Al-Ahram Hebdo : Le rapport publié récemment par le centre de recherche International Crisis Group (ICG) a averti que le barrage pourrait avoir de graves conséquences humanitaires. De quoi s’agit-il ?
Abbas Cheraki : Le rapport de l’ICG a grandement attiré l’attention de l’opinion publique internationale sur les dangereuses conséquences que pourrait engendrer la construction du grand barrage de la Renaissance éthiopien. Selon ce rapport, une crise hydrique dans le bassin du Nil se profile à l’horizon une fois que le barrage sera pleinement opérationnel. Tout genre de conflit autour du Nil pourrait avoir de graves conséquences humanitaires étant donné qu’Addis-Abeba considère le barrage comme un important projet de développement national, alors que pour Le Caire, ce barrage lui représente une menace existentielle. Si l’on ne parvient pas à conclure un accord global et contraignant, l’Ethiopie pourrait aller plus loin et construire d’autres barrages.
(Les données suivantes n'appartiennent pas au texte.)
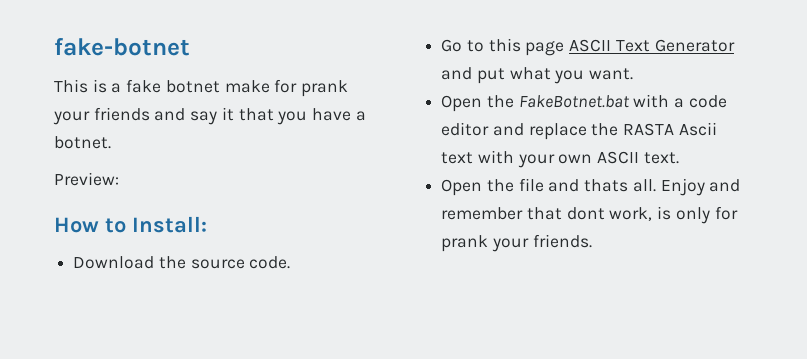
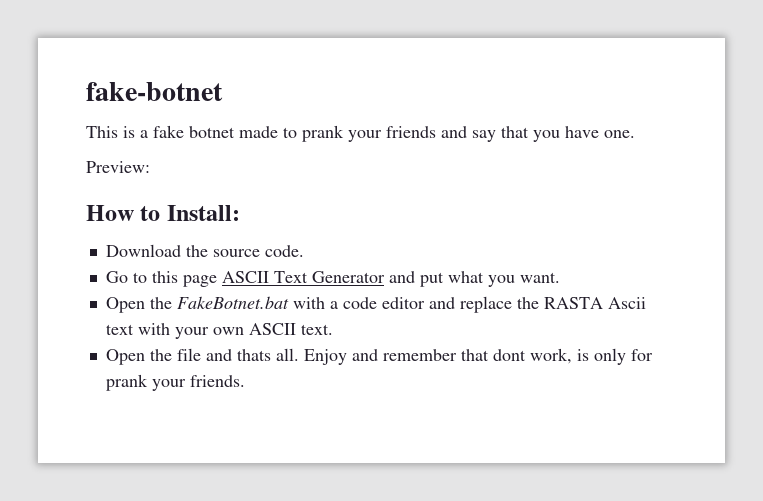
[224,79,298,93] make for -> [239,126,297,138] made to
[221,107,234,121] it -> (496, 136) none
[355,111,366,121] [54,136,111,149] a botnet. -> [604,130,635,138] one.

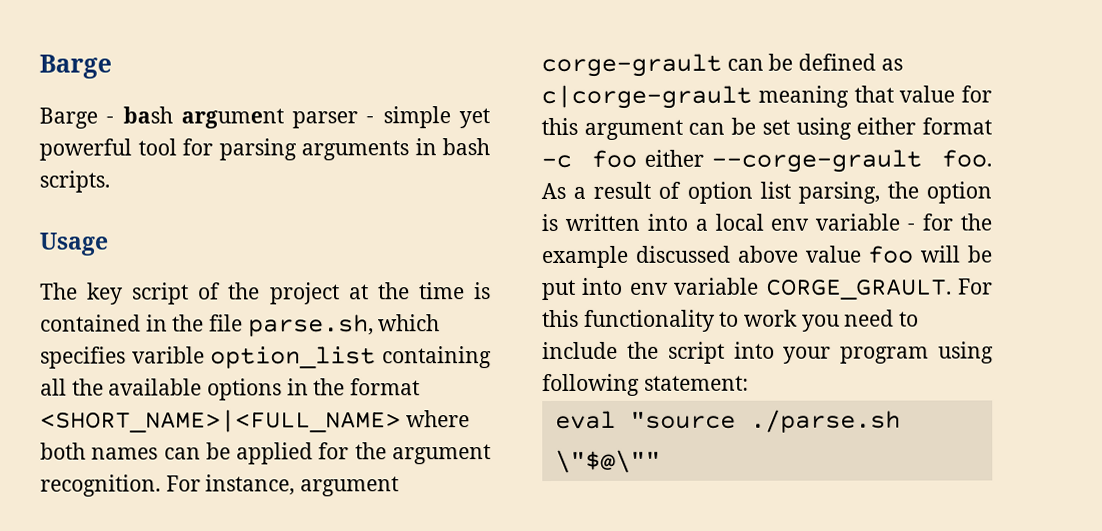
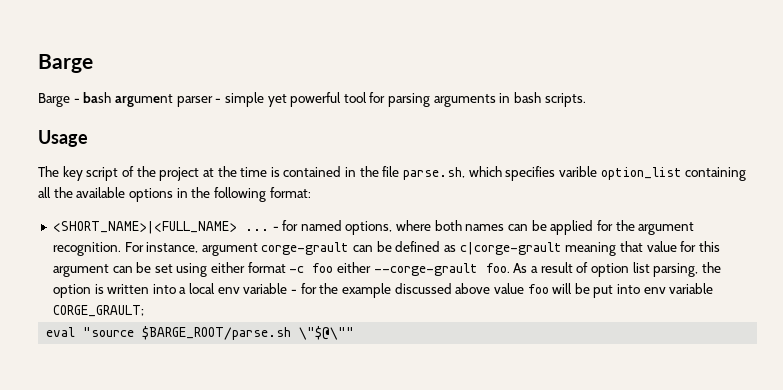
[350,378,421,396] [40,409,401,433] format <SHORT_NAME>|<FULL_NAME> -> [213,187,311,202] [52,220,393,235] following format: // <SHORT_NAME>|<FULL_NAME> ... - for named options,
[765,278,993,300] [542,309,920,332] [542,341,994,364] [542,373,749,397] CORGE_GRAULT. For this functionality to work you need to include the script into your program using following statement: -> [52,305,144,317] CORGE_GRAULT;
[749,409,901,433] ./parse.sh -> [142,326,292,340] $BARGE_ROOT/parse.sh

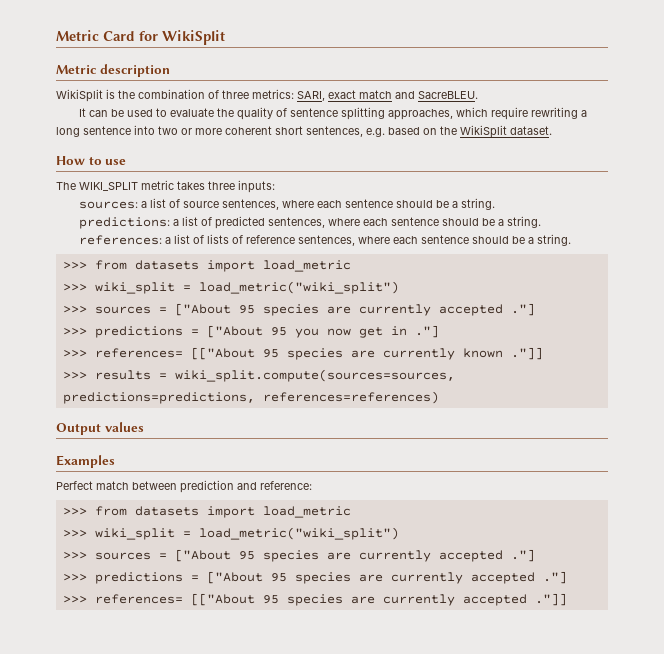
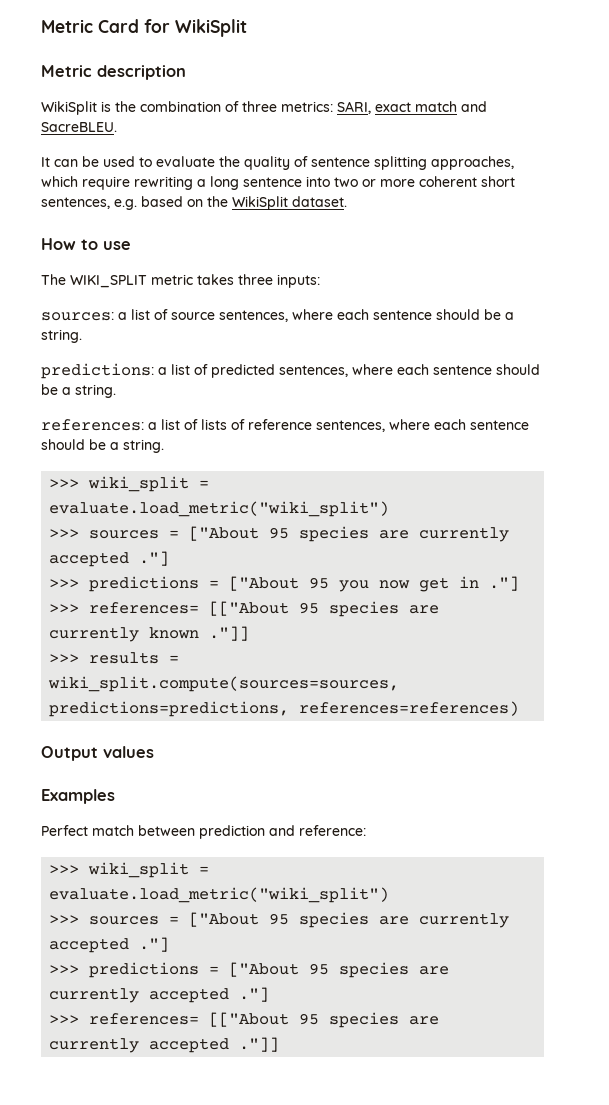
[62,260,351,272] [62,281,399,294] // >>> from datasets import load_metric // >>> wiki_split = load_metric("wiki_split") -> [49,476,210,492] [49,501,390,517] // >>> wiki_split = evaluate.load_metric("wiki_split")
[62,506,351,518] [62,527,399,540] // >>> from datasets import load_metric // >>> wiki_split = load_metric("wiki_split") -> [49,862,210,878] [49,887,390,903] // >>> wiki_split = evaluate.load_metric("wiki_split")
Le cercle du conflit pourrait même s’élargir si d’autres pays d’amont décidaient de suivre la même approche éthiopienne.
— Quels sont les risques géologiques potentiels de la construction du barrage de la Renaissance sur l’Egypte ?
— Les études réalisées dès 2013 sur le barrage par les cabinets du comité international formé d’experts d’Allemagne, de France, d’Angleterre et d’Afrique du Sud ont tiré la sonnette d’alarme, signalant que les études techniques sur lesquelles est basée la construction du barrage ne sont pas du tout fiables. Elles avaient recommandé des études techniques, hydriques et environnementales plus approfondies. Ce qui n’a jamais eu lieu. La liste des projets de barrages qui n’ont pas abouti en Ethiopie est longue. Le barrage de Jubba 2 sur le fleuve Jubba en 2010 est tombé à l’eau 10 jours seulement après avoir été lié avec la rivière Omo. Le projet de Jubba avait été réalisé par la même société qui est chargée aujourd’hui de la construction du barrage de la Renaissance. Un autre barrage sur l’Atbara s’est partiellement effondré en 2007, faisant 47 morts. Quant à la problématique du remplissage du barrage, l’Egypte reste toujours réservée du volume de stockage des lacs du barrage, estimé à 74 milliards. La durée du remplissage est un autre point de désaccord entre Le Caire et Addis-Abeba. Le remplissage du réservoir par l’Ethiopie en 3 ans entraînera une réduction de 25 milliards de m3 d’eau par an, soit 33 % des 74 milliards qui arrivent chaque année en Egypte et au Soudan. Cela conduira à une situation catastrophique pour l’Egypte, surtout dans le domaine de l’agriculture, du fait qu’il détruira des milliers de feddans agricoles.
L’Ethiopie a, en outre, d’autres projets (jusqu’à 30 autres barrages), dont certains avec la même capacité que celui de la Renaissance. D’où l’importance de conclure un accord global et non pas un simple compromis sur le barrage de la Renaissance.
— De point de vue technique, quel rôle peut jouer la Banque mondiale qui supervisera les négociations à Washington ?
— La présence de la Banque mondiale est d’une grande importance, même si elle est désignée jusqu’à présent comme observateur de ce nouveau cycle des négociations à Washington. En présence de cet observateur technique, je pense que l’Ethiopie va réduire ses manoeuvres et les négociations vont être plus sérieuses. En fait, l’Egypte a réclamé maintes fois depuis 2017 la participation d’experts de la Banque mondiale comme observateur neutre aux discussions. Ce qui avait été catégoriquement refusé par Addis-Abeba.